In our own February 2018 statement, we noted questions about whether the proposals would lead to unity, and whether the office of ‘President-bishop’ (to be held for one year only) could be recognized as a ‘local adaption’ of the historic episcopate of the catholic Church. We are grateful to note some progress with regard to the question of unity, but our question as to whether what is proposed is in fact episcopacy remains.
Our third and greatest concern was about the proposal to set aside the requirement that those who minister as priests in the Church of England should have been episcopally ordained to the office of priest. In response to this concern, which was shared by others, the General Synod asked the Faith and Order Commission to ‘explore and elucidate further the relationship between episcopal ordination and eucharistic presidency’. That the Commission has not attempted to offer such an elucidation is a deep disappointment.

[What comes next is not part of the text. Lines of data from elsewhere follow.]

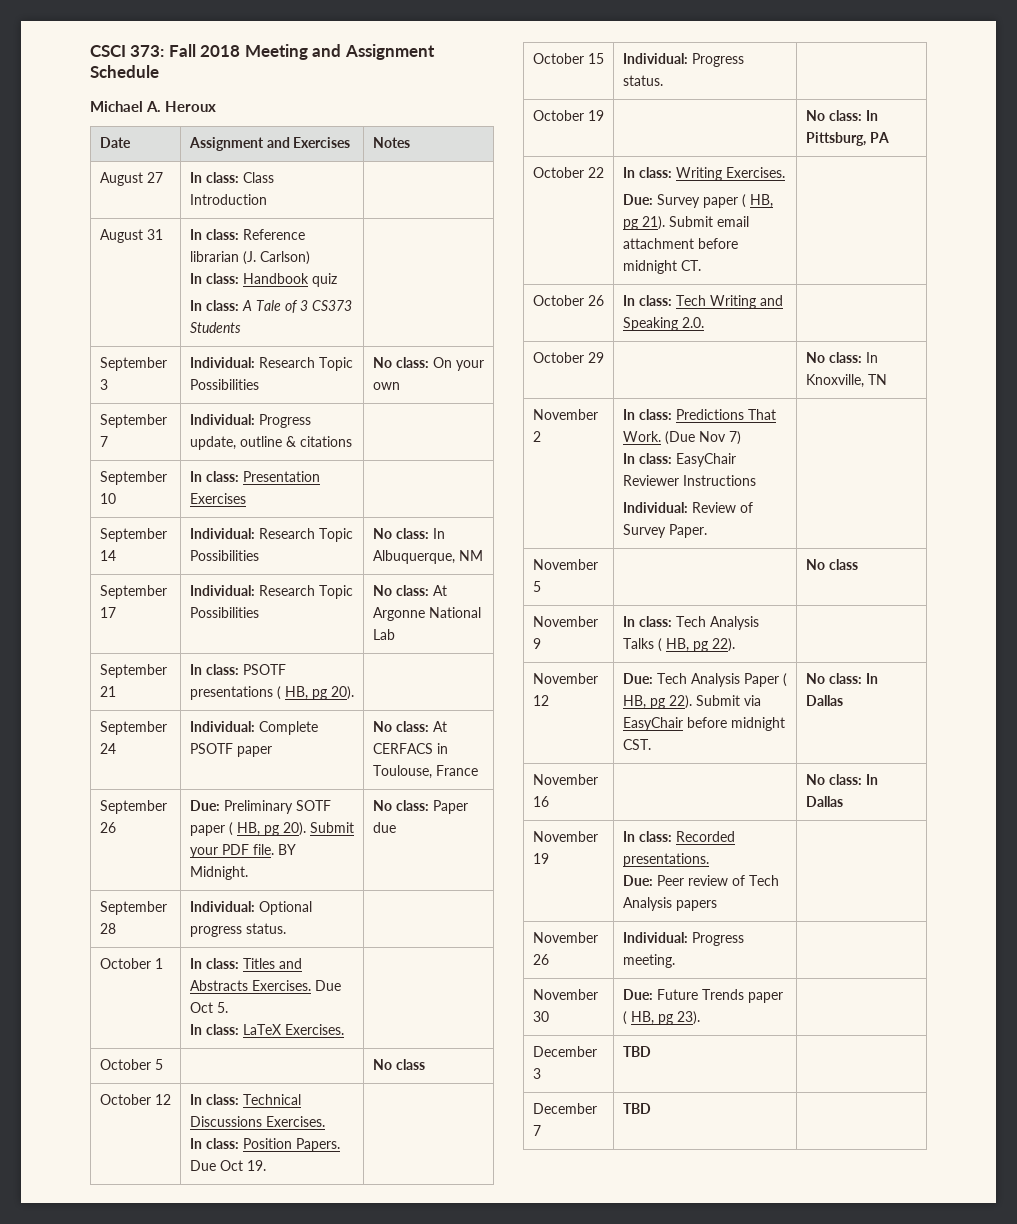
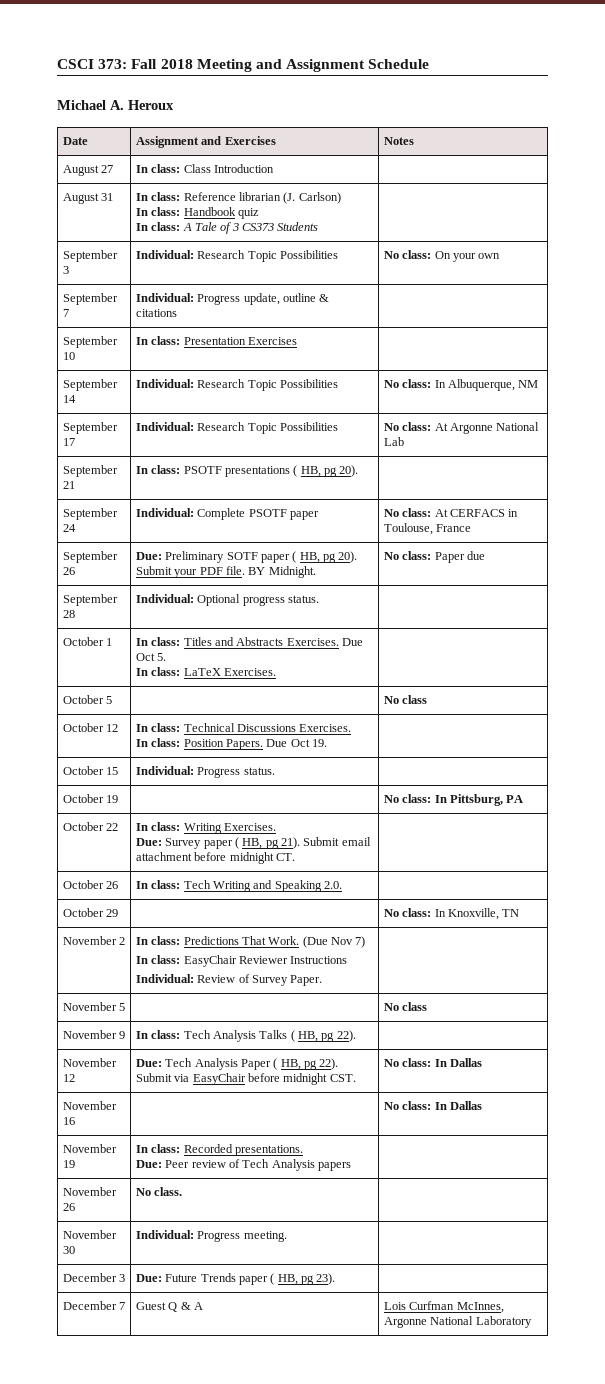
(549, 959) none -> [135,1187,183,1196] [62,1230,117,1239] [62,1246,75,1254] | No class. | // November 30
[532,989,598,1000] [532,1011,549,1022] November 30 -> [62,1273,126,1282] December 3
[532,1046,597,1057] [532,1068,541,1079] [622,1046,651,1057] // December 3 | TBD | -> (336, 1279) none
[622,1103,651,1114] TBD | -> [135,1302,203,1312] [383,1301,504,1313] [383,1316,532,1328] Guest Q & A | Lois Curfman McInnes, Argonne National Laboratory

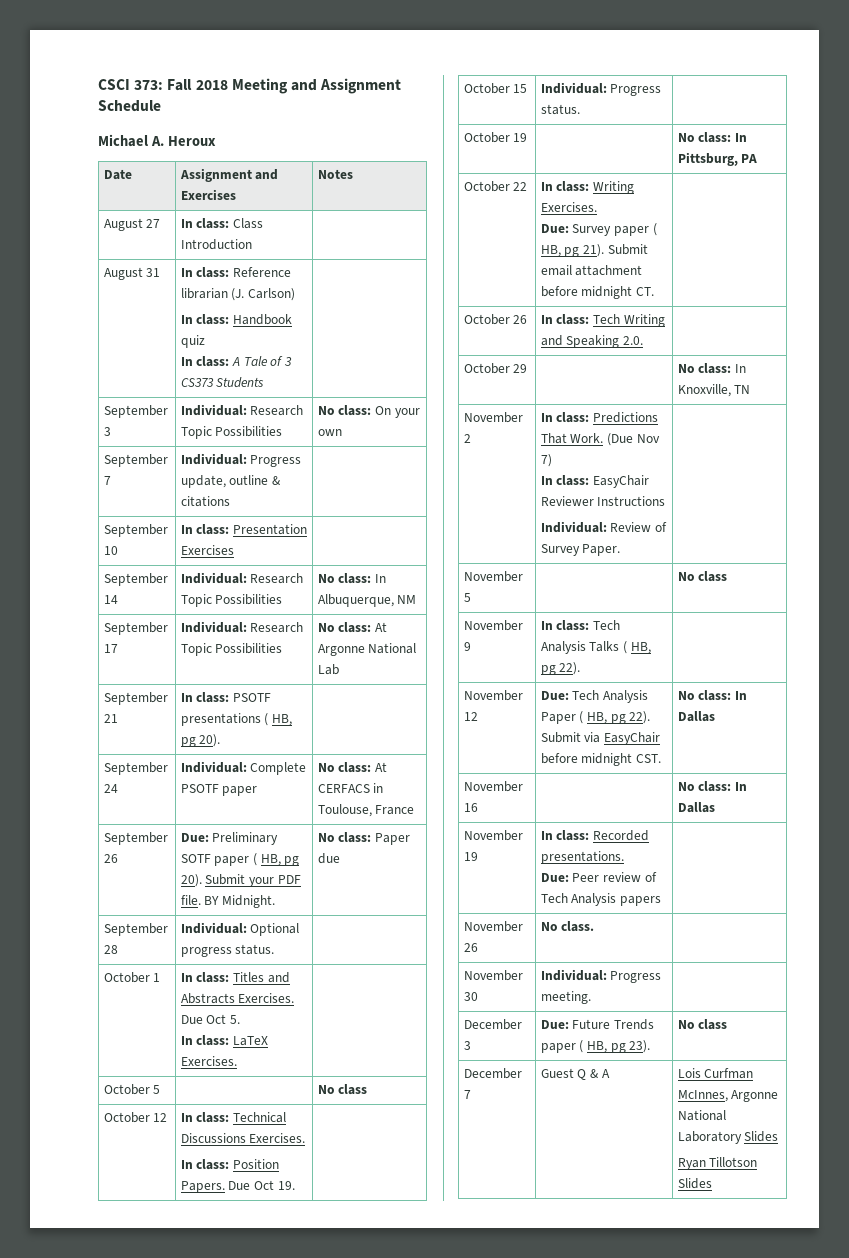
(336, 1279) none -> [677,1019,728,1030] No class
(532, 1322) none -> [744,1131,779,1142] [677,1157,758,1170] [677,1178,712,1189] Slides // Ryan Tillotson Slides

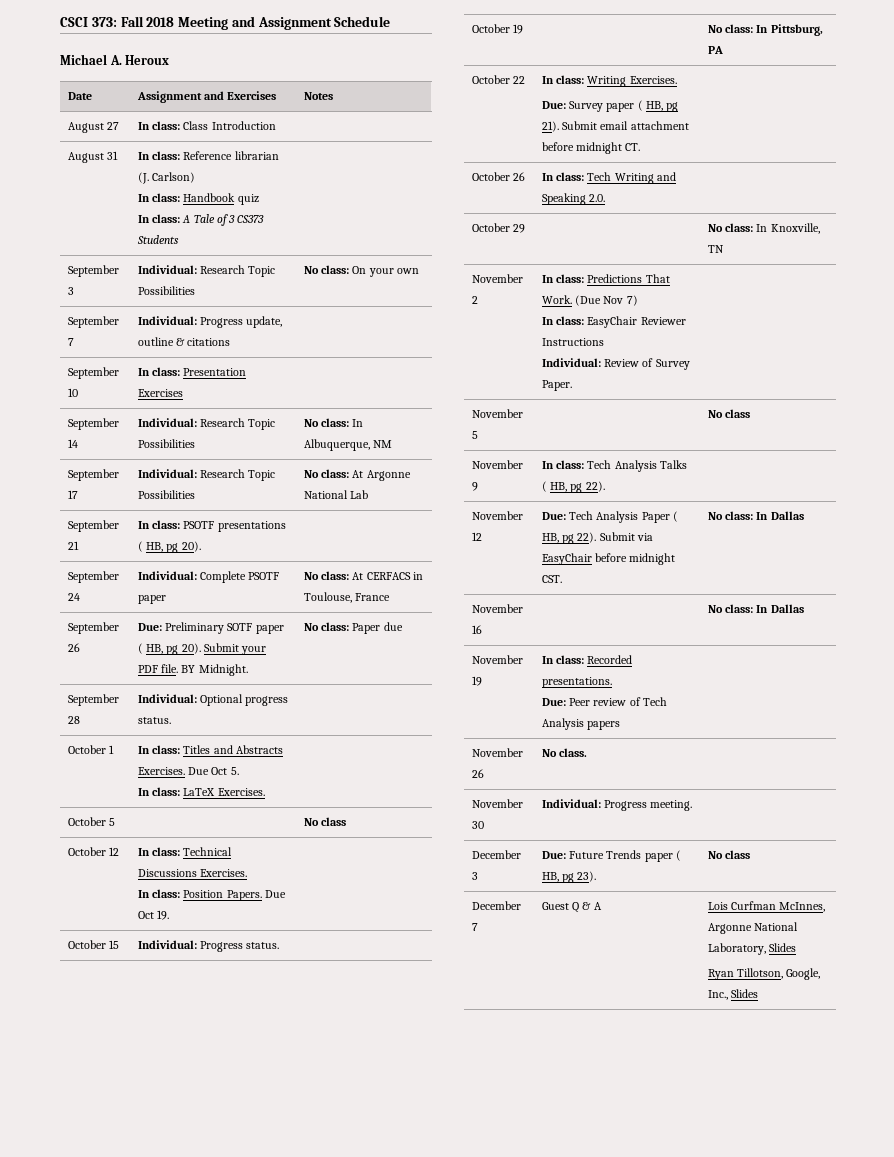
[677,1131,742,1144] Laboratory -> [707,943,766,955] Laboratory,
[709,1157,758,1167] Tillotson -> [737,968,821,980] [707,990,728,1000] Tillotson, Google, Inc.,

The requirement of episcopal ordination was fundamental to the 1662 settlement, which is in turn fundamental to Anglican identity. The Preface to the 1662 Ordinal makes clear that this requirement is a matter of doctrine. If this doctrine is set aside for a ‘temporary’ period that could last for sixty or seventy years, as is proposed, it will effectively have been abandoned. If a central tenet of Anglican doctrine can be abandoned in this way, what other tenets of Anglican doctrine might follow?